Modification records
================
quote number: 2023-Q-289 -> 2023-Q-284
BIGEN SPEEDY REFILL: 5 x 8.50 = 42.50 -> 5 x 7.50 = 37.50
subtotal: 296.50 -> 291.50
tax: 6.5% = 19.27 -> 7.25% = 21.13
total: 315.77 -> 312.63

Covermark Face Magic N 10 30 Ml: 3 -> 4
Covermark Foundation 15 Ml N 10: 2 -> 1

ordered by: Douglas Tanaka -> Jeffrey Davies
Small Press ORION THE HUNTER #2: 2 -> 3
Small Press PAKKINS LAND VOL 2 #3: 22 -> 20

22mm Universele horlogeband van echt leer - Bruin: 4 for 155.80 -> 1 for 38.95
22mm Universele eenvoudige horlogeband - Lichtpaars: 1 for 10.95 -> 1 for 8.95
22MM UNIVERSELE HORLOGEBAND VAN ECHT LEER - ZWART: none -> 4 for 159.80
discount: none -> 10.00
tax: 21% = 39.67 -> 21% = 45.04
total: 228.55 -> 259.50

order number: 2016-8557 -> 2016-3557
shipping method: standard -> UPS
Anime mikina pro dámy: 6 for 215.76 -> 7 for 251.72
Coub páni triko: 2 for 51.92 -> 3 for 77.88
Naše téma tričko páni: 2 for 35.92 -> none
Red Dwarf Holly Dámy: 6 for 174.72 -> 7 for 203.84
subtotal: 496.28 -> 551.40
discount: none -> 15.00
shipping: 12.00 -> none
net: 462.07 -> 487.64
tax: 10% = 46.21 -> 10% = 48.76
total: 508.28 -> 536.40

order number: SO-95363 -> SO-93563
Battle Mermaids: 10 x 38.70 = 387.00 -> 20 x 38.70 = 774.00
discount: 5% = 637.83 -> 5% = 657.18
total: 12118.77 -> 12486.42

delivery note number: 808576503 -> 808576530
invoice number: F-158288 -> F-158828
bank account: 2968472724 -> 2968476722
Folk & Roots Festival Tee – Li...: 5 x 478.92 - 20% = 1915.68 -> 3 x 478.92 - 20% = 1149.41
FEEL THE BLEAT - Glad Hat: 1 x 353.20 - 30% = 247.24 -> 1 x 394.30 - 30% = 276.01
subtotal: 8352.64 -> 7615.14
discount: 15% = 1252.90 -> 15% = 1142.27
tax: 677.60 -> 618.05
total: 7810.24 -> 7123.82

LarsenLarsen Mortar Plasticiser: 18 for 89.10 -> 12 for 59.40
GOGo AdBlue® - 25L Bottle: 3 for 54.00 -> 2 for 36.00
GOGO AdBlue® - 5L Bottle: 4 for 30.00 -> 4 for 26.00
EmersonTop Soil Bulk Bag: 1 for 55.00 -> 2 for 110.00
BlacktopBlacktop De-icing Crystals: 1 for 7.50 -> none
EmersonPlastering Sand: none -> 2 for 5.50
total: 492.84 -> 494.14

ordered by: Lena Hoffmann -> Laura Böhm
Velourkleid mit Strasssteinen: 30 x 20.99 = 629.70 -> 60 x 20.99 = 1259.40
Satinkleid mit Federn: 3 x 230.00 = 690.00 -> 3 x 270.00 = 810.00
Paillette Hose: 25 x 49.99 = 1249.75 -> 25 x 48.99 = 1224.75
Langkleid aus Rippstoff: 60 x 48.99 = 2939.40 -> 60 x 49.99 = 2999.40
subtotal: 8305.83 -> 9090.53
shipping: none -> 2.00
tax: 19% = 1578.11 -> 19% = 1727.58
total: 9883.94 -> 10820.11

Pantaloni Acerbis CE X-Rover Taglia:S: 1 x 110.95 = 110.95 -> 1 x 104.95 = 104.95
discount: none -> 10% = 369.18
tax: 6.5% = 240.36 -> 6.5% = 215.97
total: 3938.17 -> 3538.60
================
How to complete this task
Each line above that has the word "Press" must be copied.

Result for this task
Small Press ORION THE HUNTER #2: 2 -> 3
Small Press PAKKINS LAND VOL 2 #3: 22 -> 20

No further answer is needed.